Soldados e operários
As cicatrizes da II Guerra estão por toda parte na Polônia: memoriais aos mortos, monumentos a soldados, vestígios dos guetos judaicos, banners de exposições, etc. Os turistas comuns geralmente se detêm, compungidos, diante dos primeiros que encontram, mas depois, dada a frequência, começam a passar batido.
Em Gdansk, na praça em frente à entrada dos estaleiros do Solidariedade, existe, porém, um monumento diferente (foto acima). É dedicado aos operários que perderam a vida nos conflitos grevistas dos anos 1980. Estávamos ali relembrando os filmes de Andrzej Wajda e as imagens da época quando notamos a chegada de um grupo de jovens brasileiros ruidosos. Eles deram uma olhada rápida nas três cruzes enormes, nas efígies de operários, nas placas de bronze, e um deles, provavelmente já farto de tanto monumento, apressou os demais:
– São aqueles caras que morreram na guerra. Vamos embora.
E seguiram em frente, eufóricos.
A velha arma russa
O croata Božidar Hunjadi, nosso motorista nas estradas dos Balcãs, lutou contra os sérvios na Guerra da Croácia. Ao longo da viagem, contou-nos diversas histórias de combate encarniçado contra os chétniks em Zagreb, Dubrovnik e Vukovar. Quando visitávamos o Museu Histórico de Sarajevo, com sua pungente coleção de souvenirs da Guerra da Bósnia, Božidar topou com uma velha metralhadora de cilindro, semelhante à que tinha usado no início da guerra. Ele explicou para minha câmera, entre sorrisos tímidos:
– Em 1991, quando a guerra começou na Croácia, eu tinha uma arma como essa. Uma arma russa de 1942, muito pesada, mas ainda assim eu estava satisfeito em tê-la. Mais tarde, quando consegui uma Kalashnikov, aí então fiquei muito, muito feliz.
Mandela no vitral
Mesmo antes de morrer, Nelson Mandela já era cultuado como um misto de herói e santo nacional na África do Sul. O carinho do povo se manifestava de todas as maneiras e em todos os locais imagináveis. Em Joanesburgo, no bairro de Soweto, o maior centro de resistência contra o apartheid, a igreja católica de Regina Mundi serviu de ponto de encontro e refúgio dos negros perseguidos pela polícia. Ela foi duramente atacada durante o famoso levante de 1976 e ainda mostra sinais de balas nas paredes internas e externas. Mas o que salta aos olhos são os vitrais hiper-coloridos, onde, em meio a anjos e santos, figuram cenas das lutas e marchas do povo de Soweto, coroadas por uma aclamação a Mandela. Ali a mescla entre sagrado e secular se apresentava em todo o seu esplendor.

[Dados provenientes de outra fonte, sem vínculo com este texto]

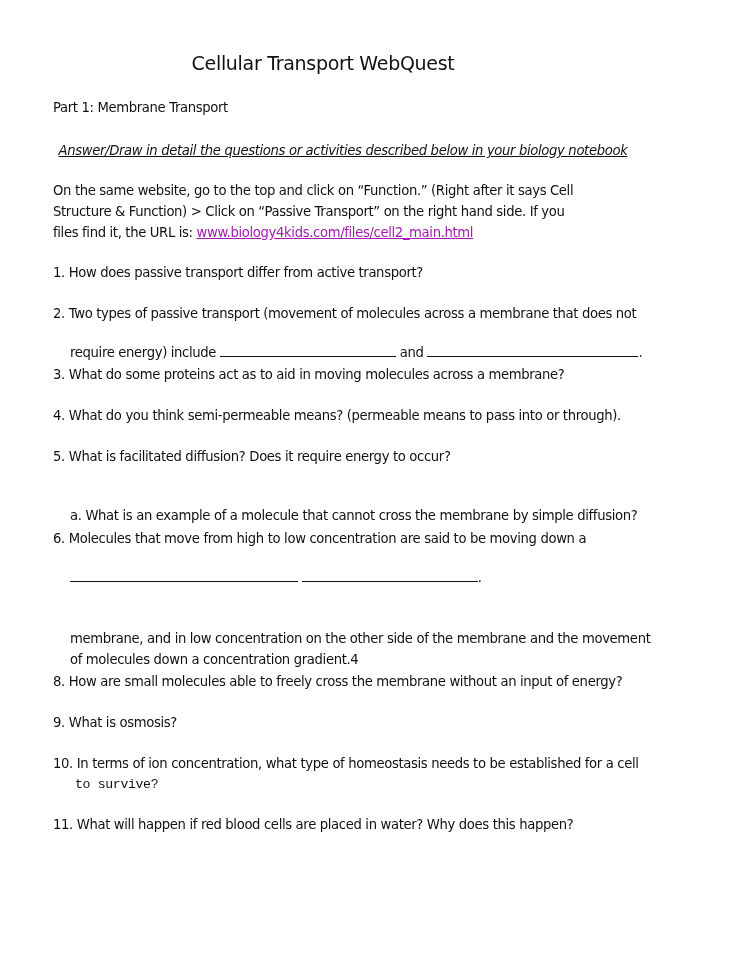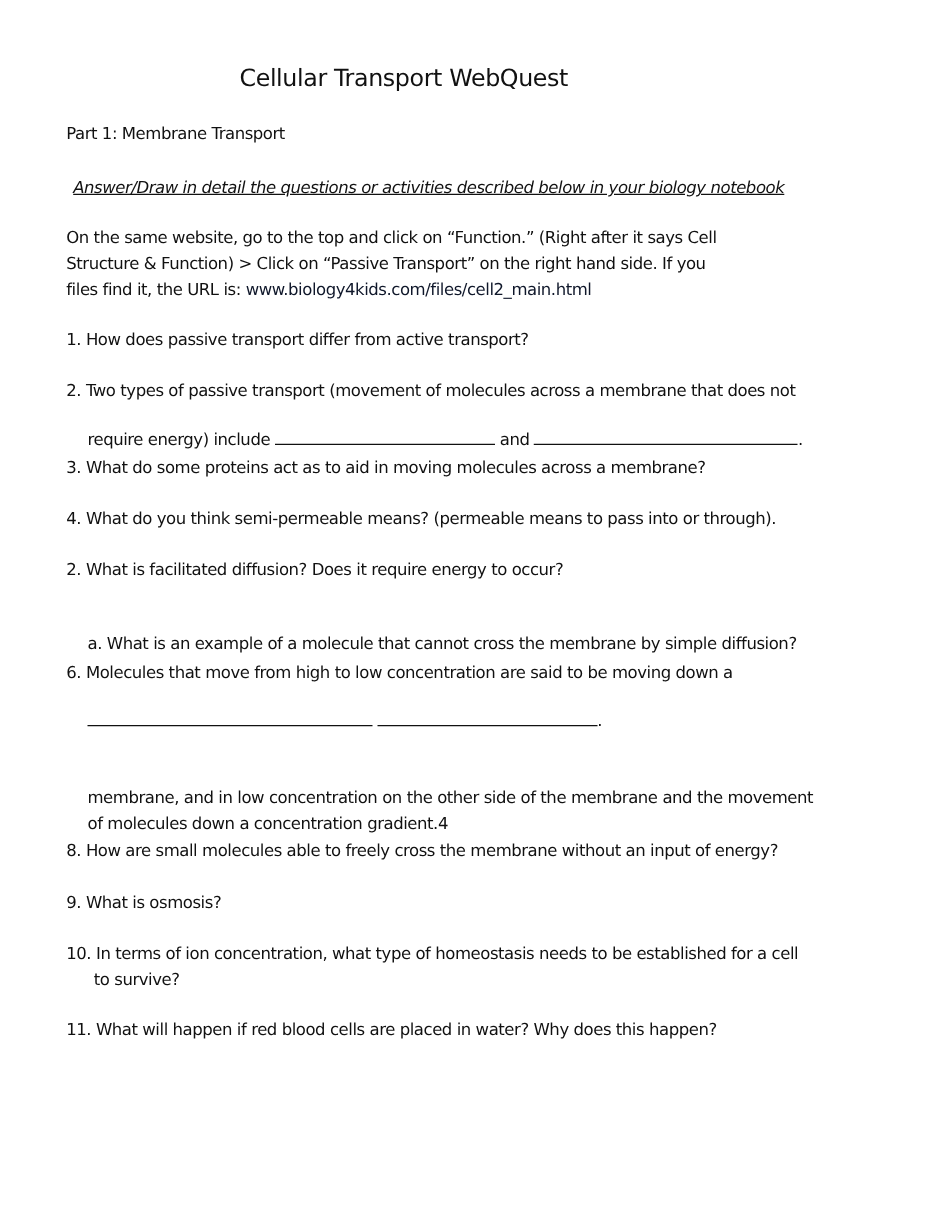"www.biology4kids.com/files/cell2_main.ht" a.link { color: #0f172a -> #a21caf; text-decoration: none -> underline }
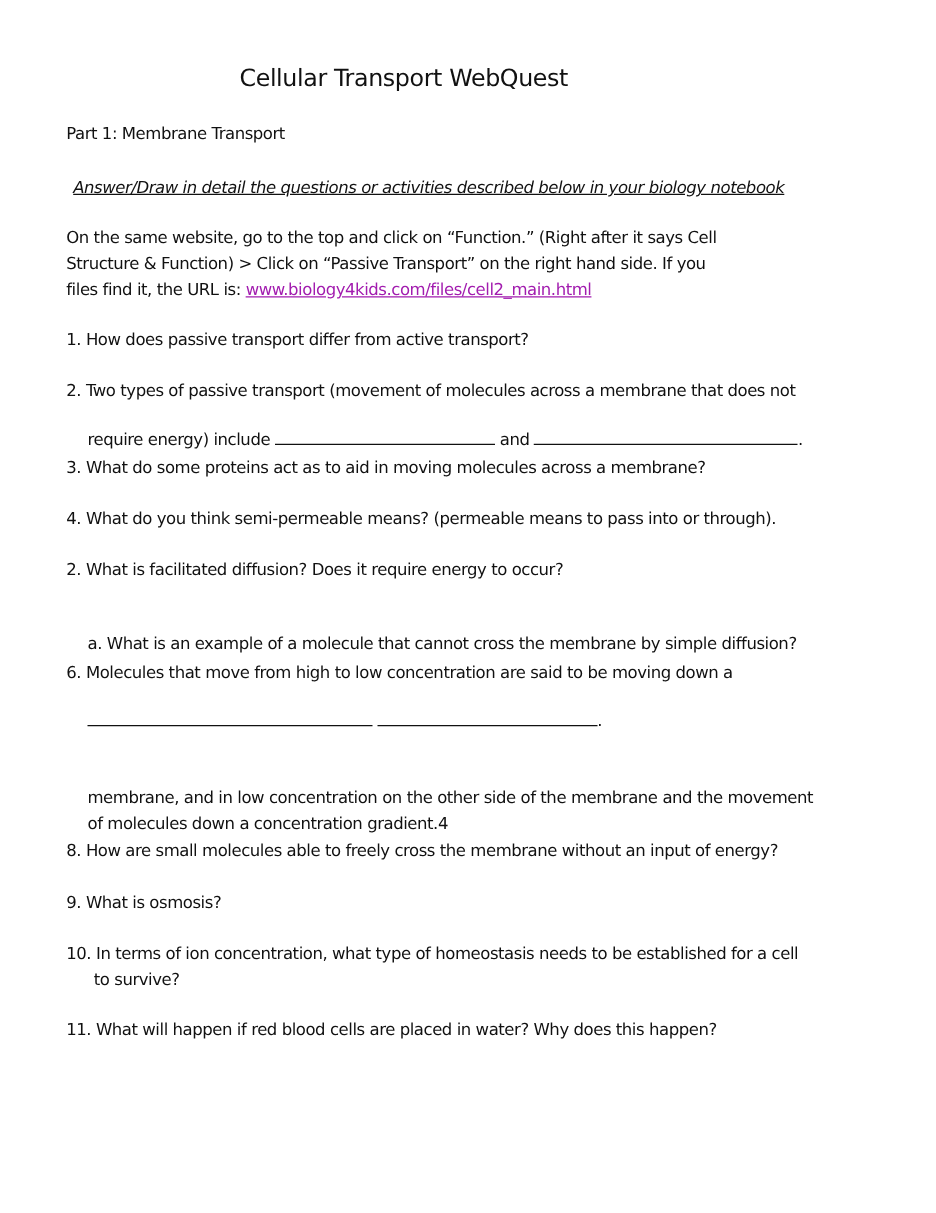"2. What is facilitated diffusion?" div.t { text: 2 -> 5 }
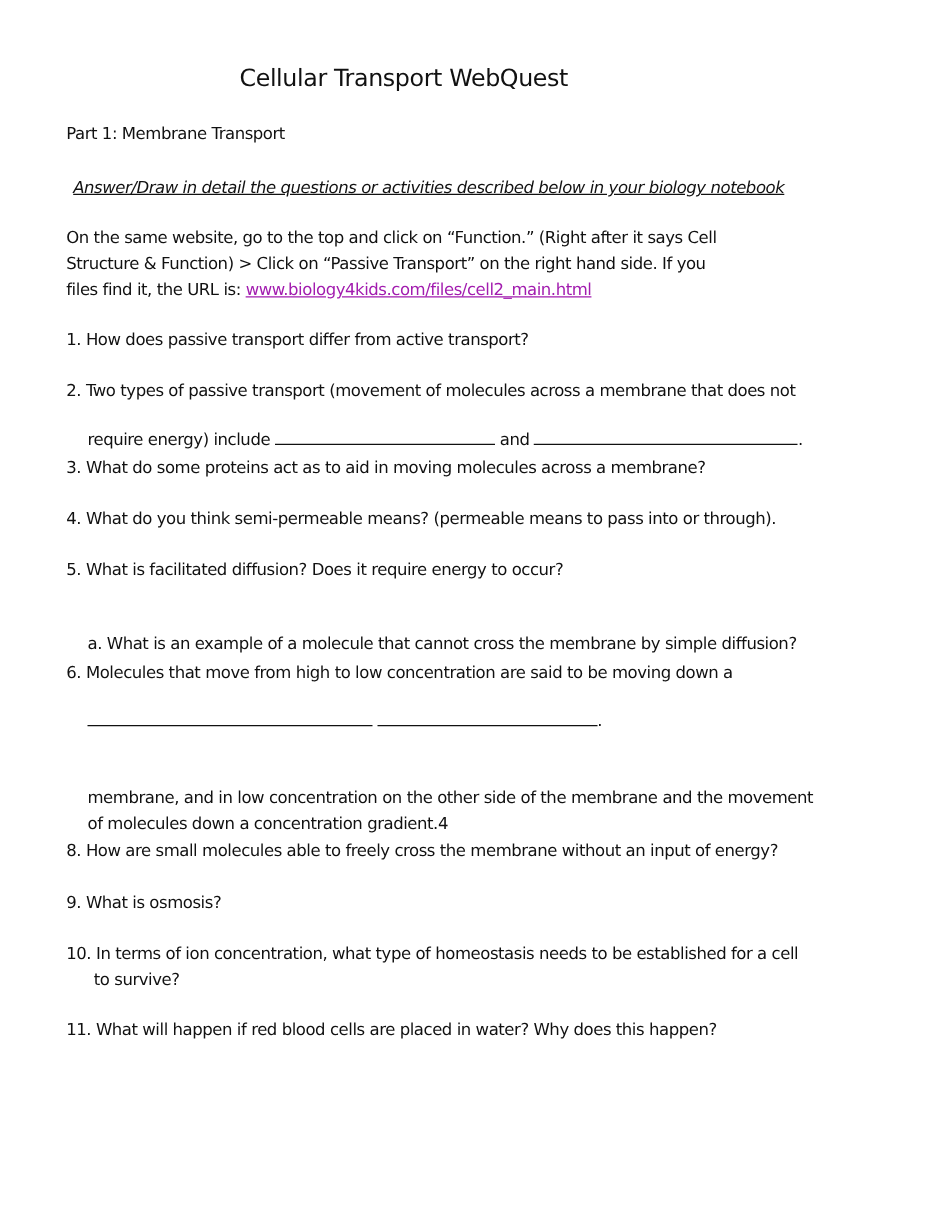"to survive?" .indent2 { font-family: none -> Liberation Mono, monospace }
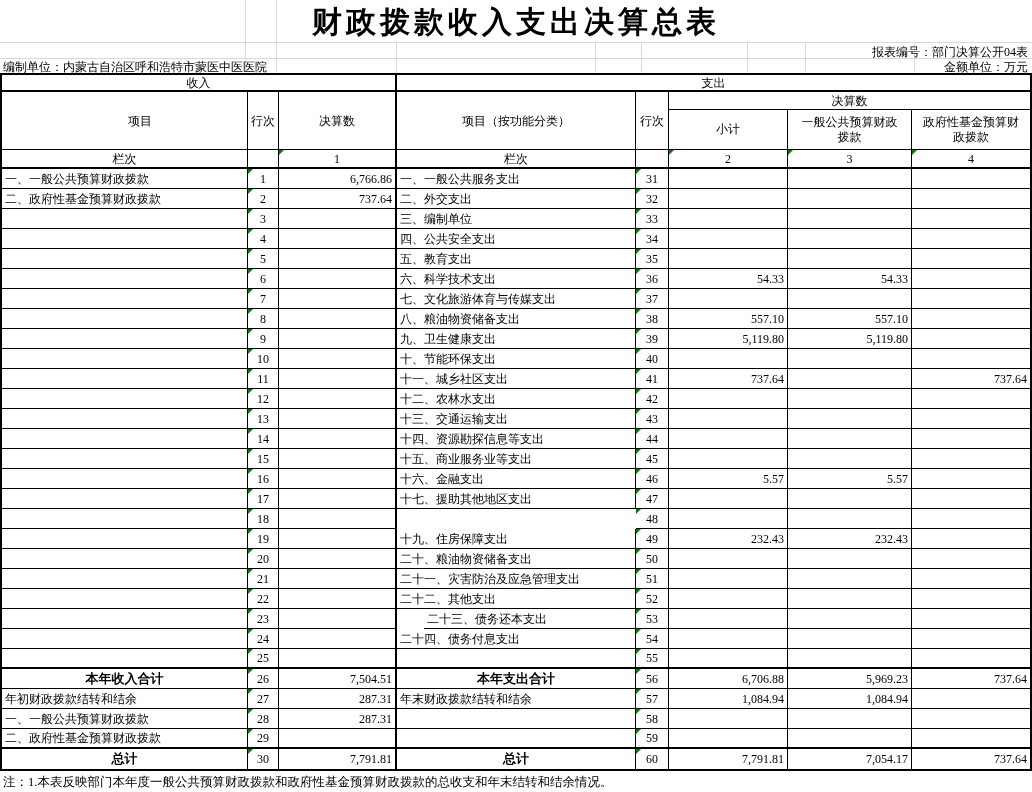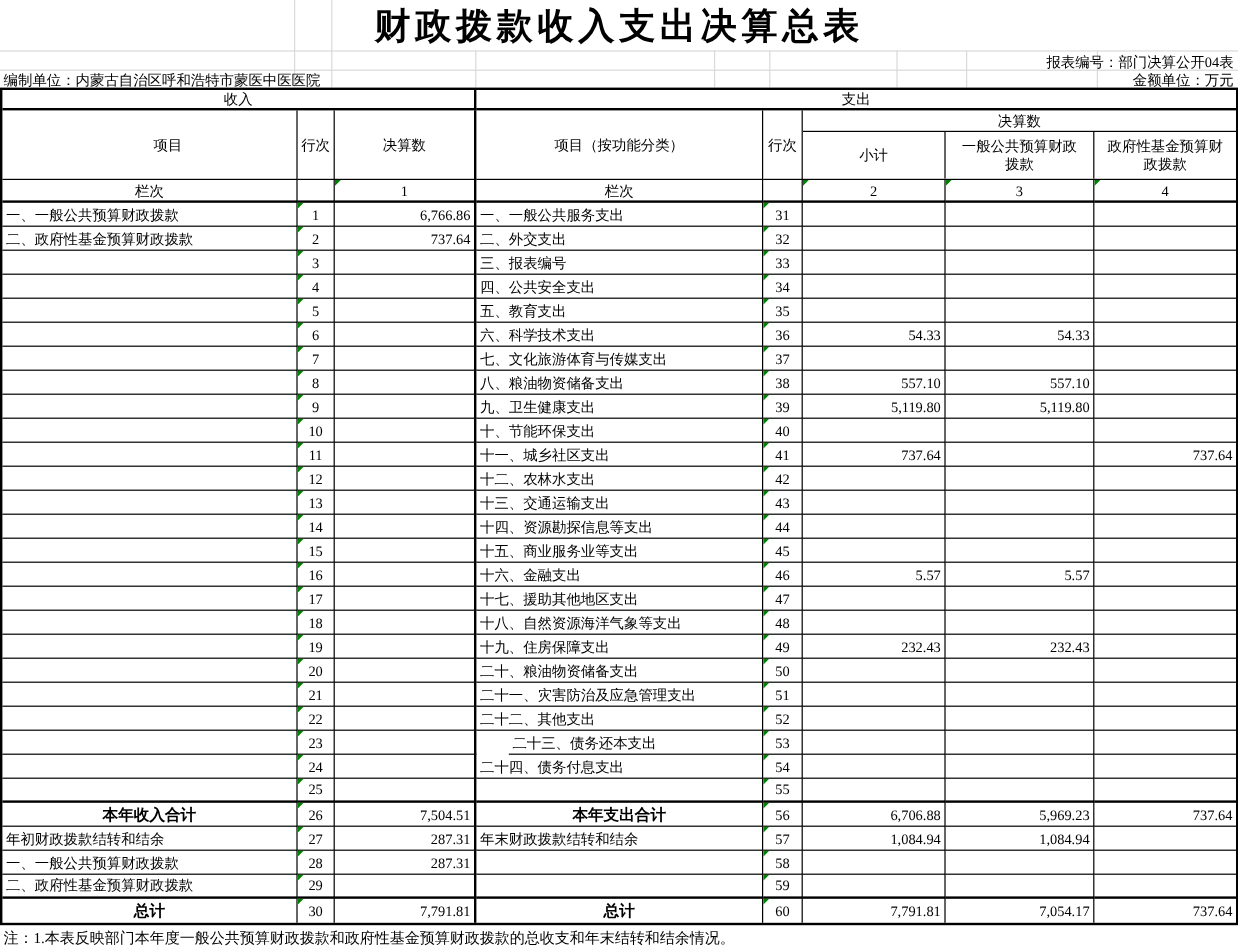"三、报表编号" div.c { text: 报表编号 -> 编制单位 }
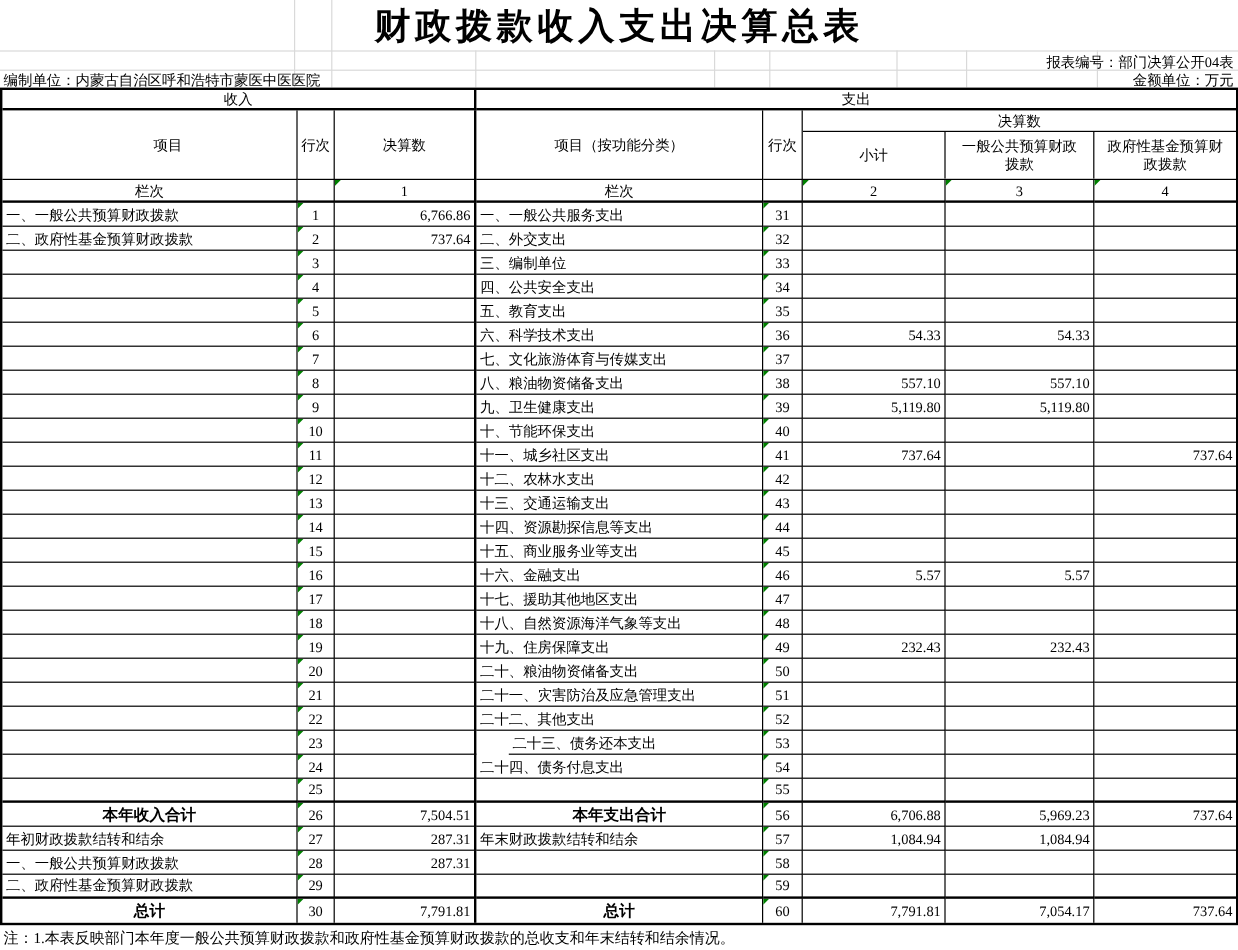"十八、自然资源海洋气象等支出" div.c { html: <div>十八、自然资源海洋气象等支出</div> -> none }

Suas histórias são tão deliciosas que a gente se sente parte delas. Vi muito desse “desprezo” brasileiro aos monumentos na Alemanha. E lembro de uma viagem a trabalho na Espanha em que uma pessoa do grupo reclamou que não aguentava mais ver “coisa velha”. Quero mais histórias!
Suas histórias são deliciosas. Para mim, viajar é isso, muito mais do que visitar e fotografar cartões-postais. ❤
Viajar não é surfar, mas mergulhar, né Cris?